(Itemized modification records)
+ + + + + + +
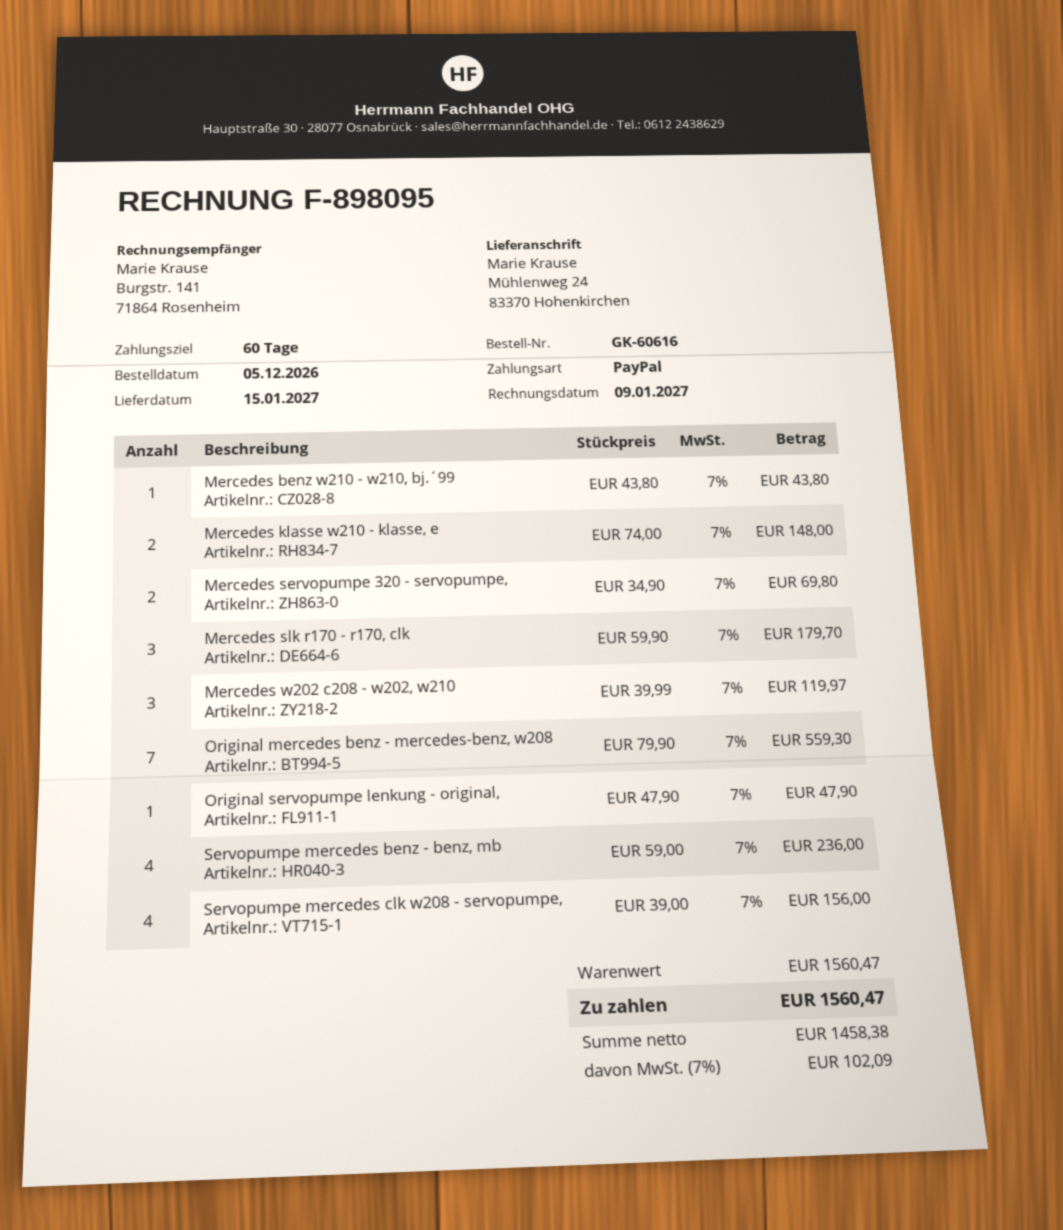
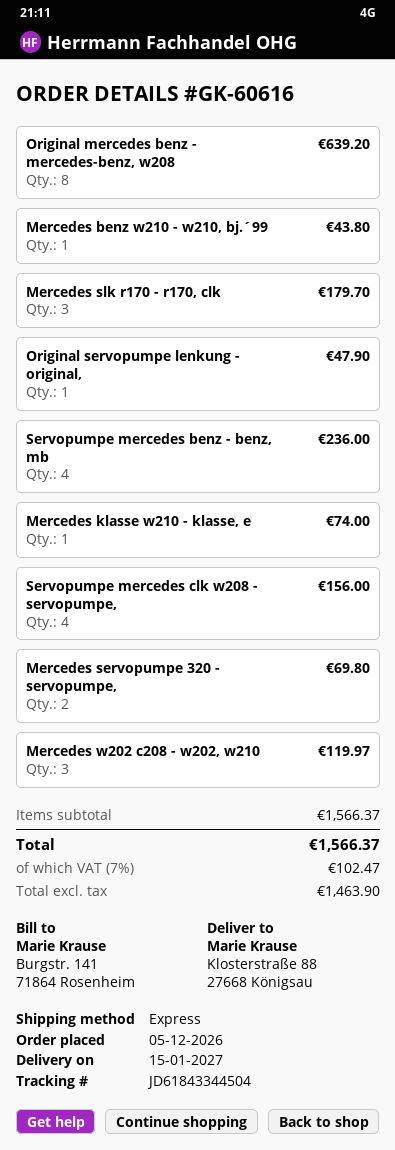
ship to: Mühlenweg 24, 83370 Hohenkirchen -> Klosterstraße 88, 27668 Königsau
Mercedes klasse w210 - klasse, e: 2 for 148.00 -> 1 for 74.00
Original mercedes benz - mercedes-benz, w208: 7 for 559.30 -> 8 for 639.20
subtotal: 1560.47 -> 1566.37
net: 1458.38 -> 1463.90
tax: 7% = 102.09 -> 7% = 102.47
total: 1560.47 -> 1566.37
+ + + + + + +
(Task to carry out):
The records are to be returned word for word, without any of their pictures.

(Solution):
ship to: Mühlenweg 24, 83370 Hohenkirchen -> Klosterstraße 88, 27668 Königsau
Mercedes klasse w210 - klasse, e: 2 for 148.00 -> 1 for 74.00
Original mercedes benz - mercedes-benz, w208: 7 for 559.30 -> 8 for 639.20
subtotal: 1560.47 -> 1566.37
net: 1458.38 -> 1463.90
tax: 7% = 102.09 -> 7% = 102.47
total: 1560.47 -> 1566.37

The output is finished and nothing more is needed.